▶ _WORK INSTRUCTION_: Pull every line from the records that has the word "instance" in it.

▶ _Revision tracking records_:
============================================================

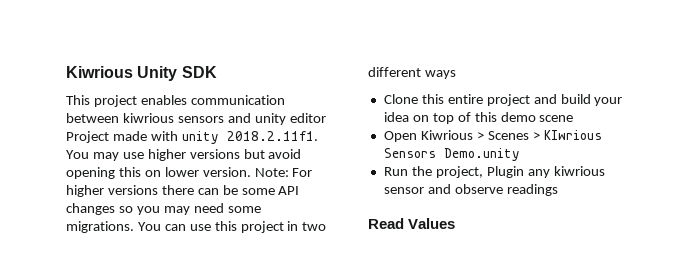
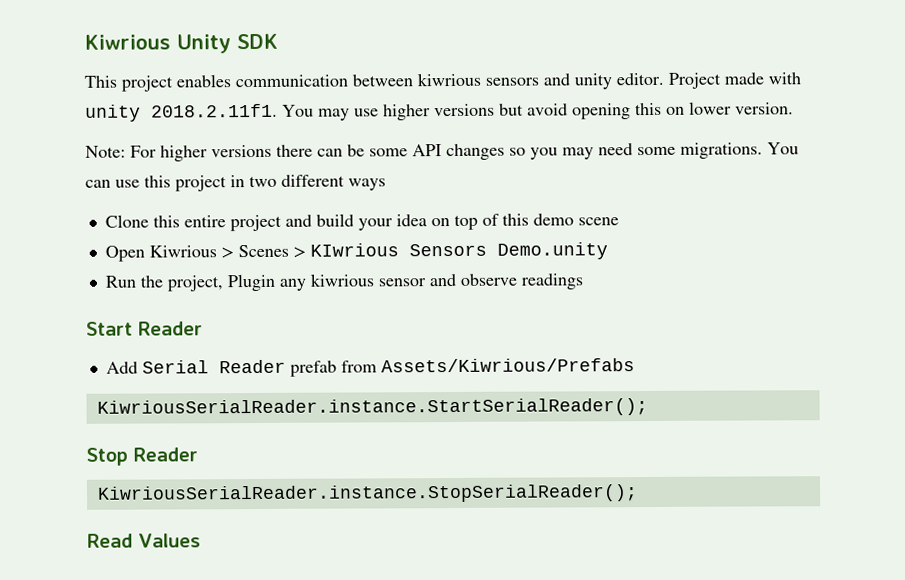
[289,113,326,123] editor -> [616,72,664,86] editor.
(251, 172) none -> (794, 108) //
(558, 190) none -> [86,321,203,336] [105,358,635,377] [96,398,648,418] [86,447,198,466] [96,484,638,504] // Start Reader // Add Serial Reader prefab from Assets/Kiwrious/Prefabs // KiwriousSerialReader.instance.StartSerialReader(); // Stop Reader // KiwriousSerialReader.instance.StopSerialReader();

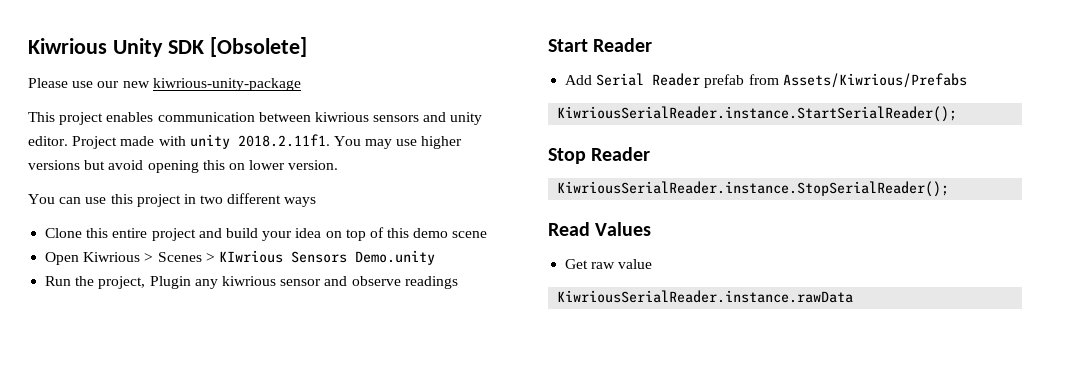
(278, 41) none -> [209,37,307,57] [28,78,301,91] [Obsolete] // Please use our new kiwrious-unity-package
[85,142,763,162] Note: For higher versions there can be some API changes so you may need some migrations. -> (339, 165) none
(201, 540) none -> [565,259,653,269] [557,290,854,303] // Get raw value // KiwriousSerialReader.instance.rawData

============================================================

▶ _OUTPUT FOR THIS EXERCISE_:
(558, 190) none -> [86,321,203,336] [105,358,635,377] [96,398,648,418] [86,447,198,466] [96,484,638,504] // Start Reader // Add Serial Reader prefab from Assets/Kiwrious/Prefabs // KiwriousSerialReader.instance.StartSerialReader(); // Stop Reader // KiwriousSerialReader.instance.StopSerialReader();
(201, 540) none -> [565,259,653,269] [557,290,854,303] // Get raw value // KiwriousSerialReader.instance.rawData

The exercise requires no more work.